#### ABOUT THIS TASK:
Word for word, repeat all the entries below, but without the pictures.

#### GIVEN DATA:
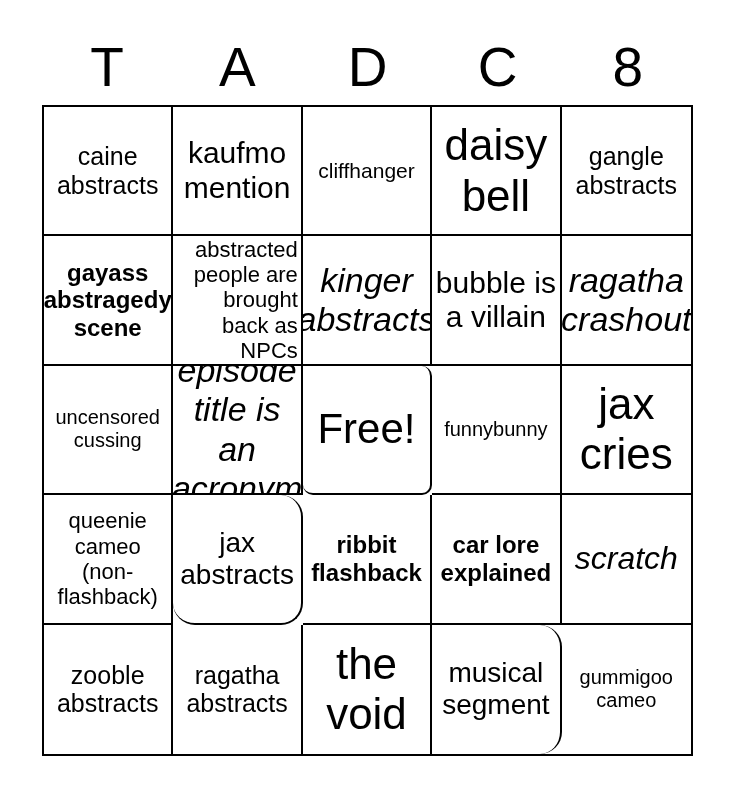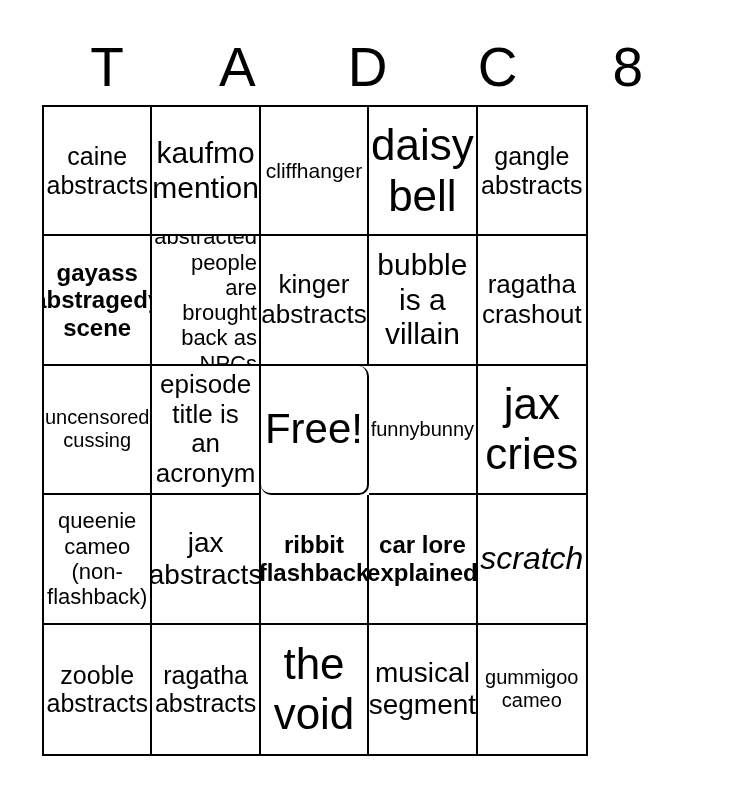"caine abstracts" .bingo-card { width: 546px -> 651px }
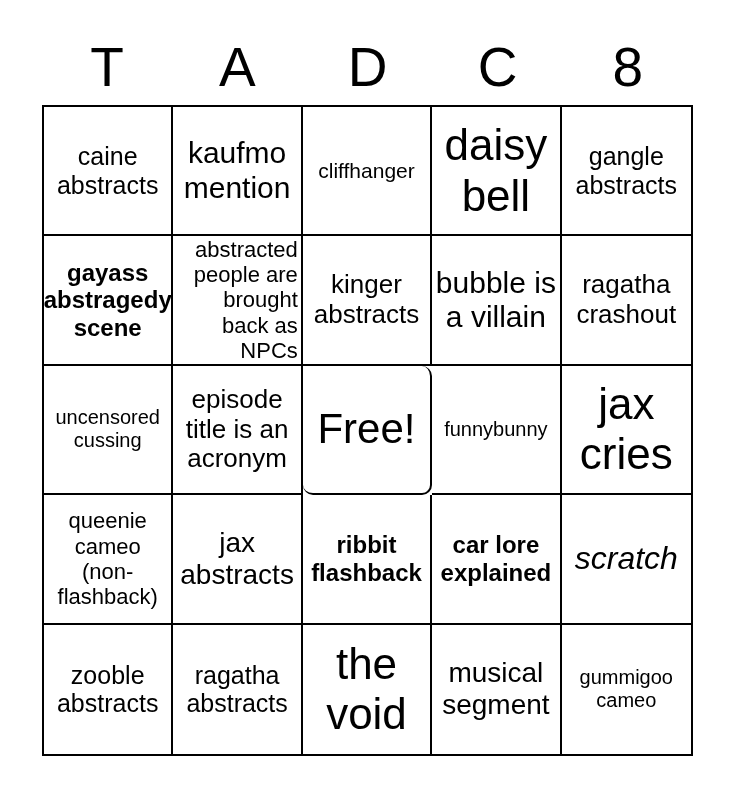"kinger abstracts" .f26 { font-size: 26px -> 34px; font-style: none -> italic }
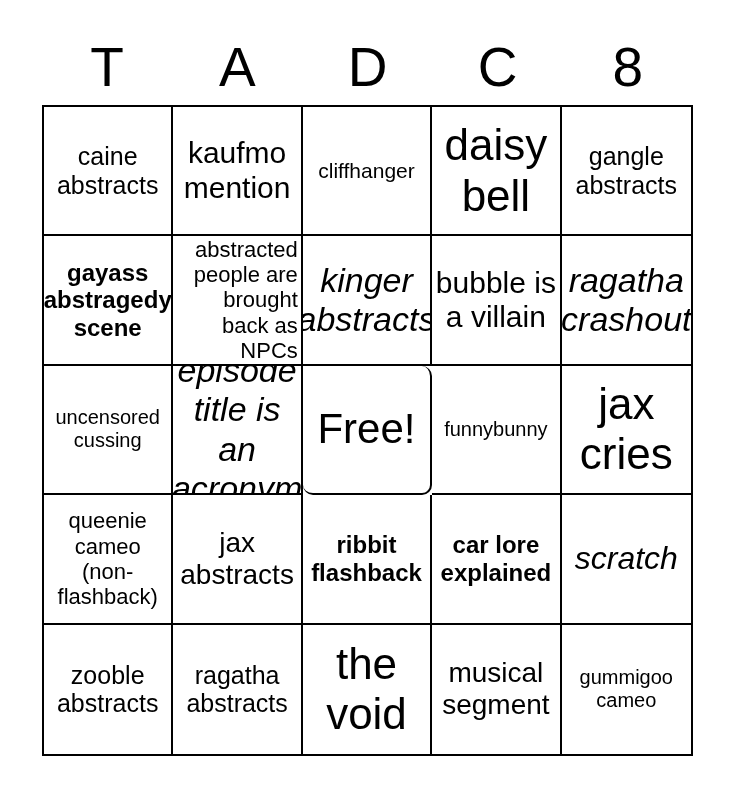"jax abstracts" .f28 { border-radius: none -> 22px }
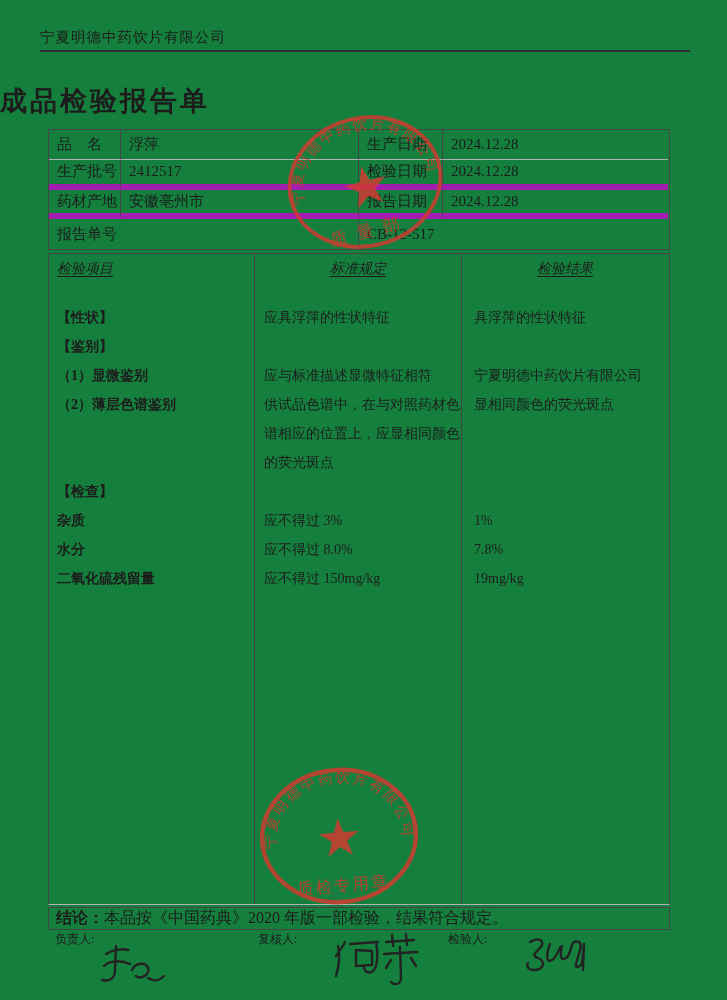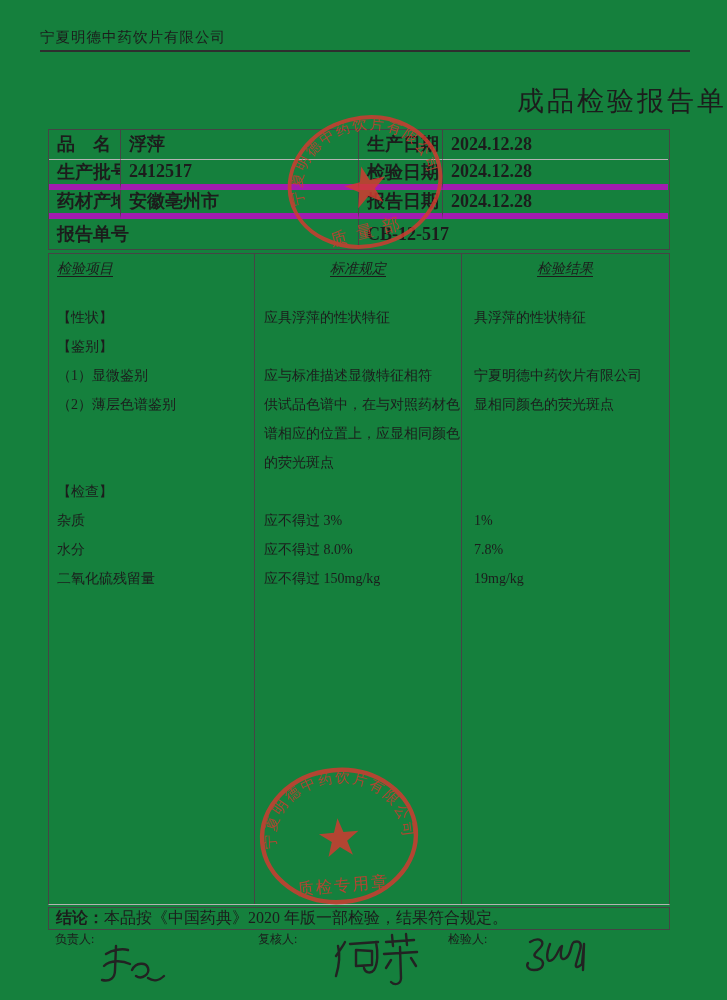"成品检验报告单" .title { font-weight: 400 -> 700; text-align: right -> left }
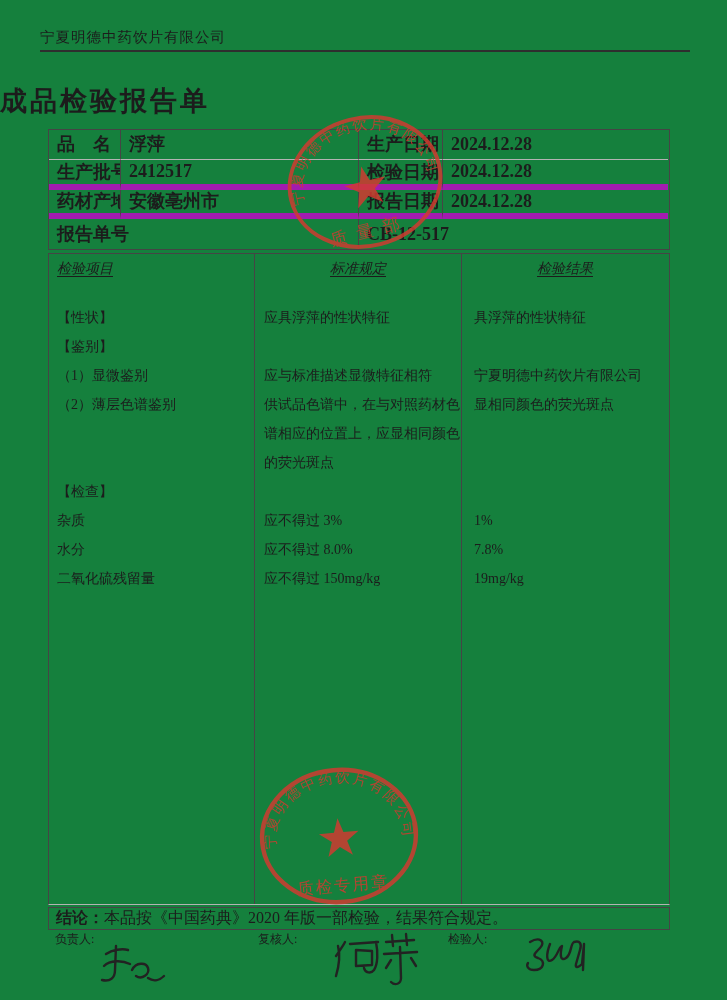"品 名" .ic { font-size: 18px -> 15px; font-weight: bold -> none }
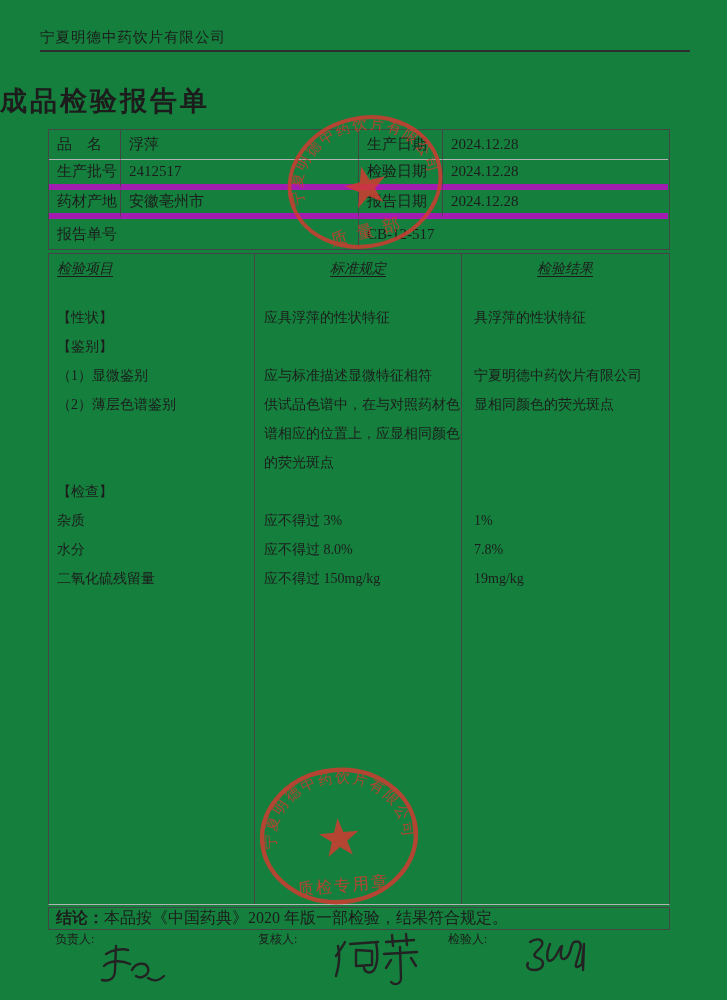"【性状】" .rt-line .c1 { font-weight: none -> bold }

#### ANSWER TO THIS TASK:
"caine abstracts" .bingo-card { width: 546px -> 651px }
"kinger abstracts" .f26 { font-size: 26px -> 34px; font-style: none -> italic }
"jax abstracts" .f28 { border-radius: none -> 22px }
"成品检验报告单" .title { font-weight: 400 -> 700; text-align: right -> left }
"品 名" .ic { font-size: 18px -> 15px; font-weight: bold -> none }
"【性状】" .rt-line .c1 { font-weight: none -> bold }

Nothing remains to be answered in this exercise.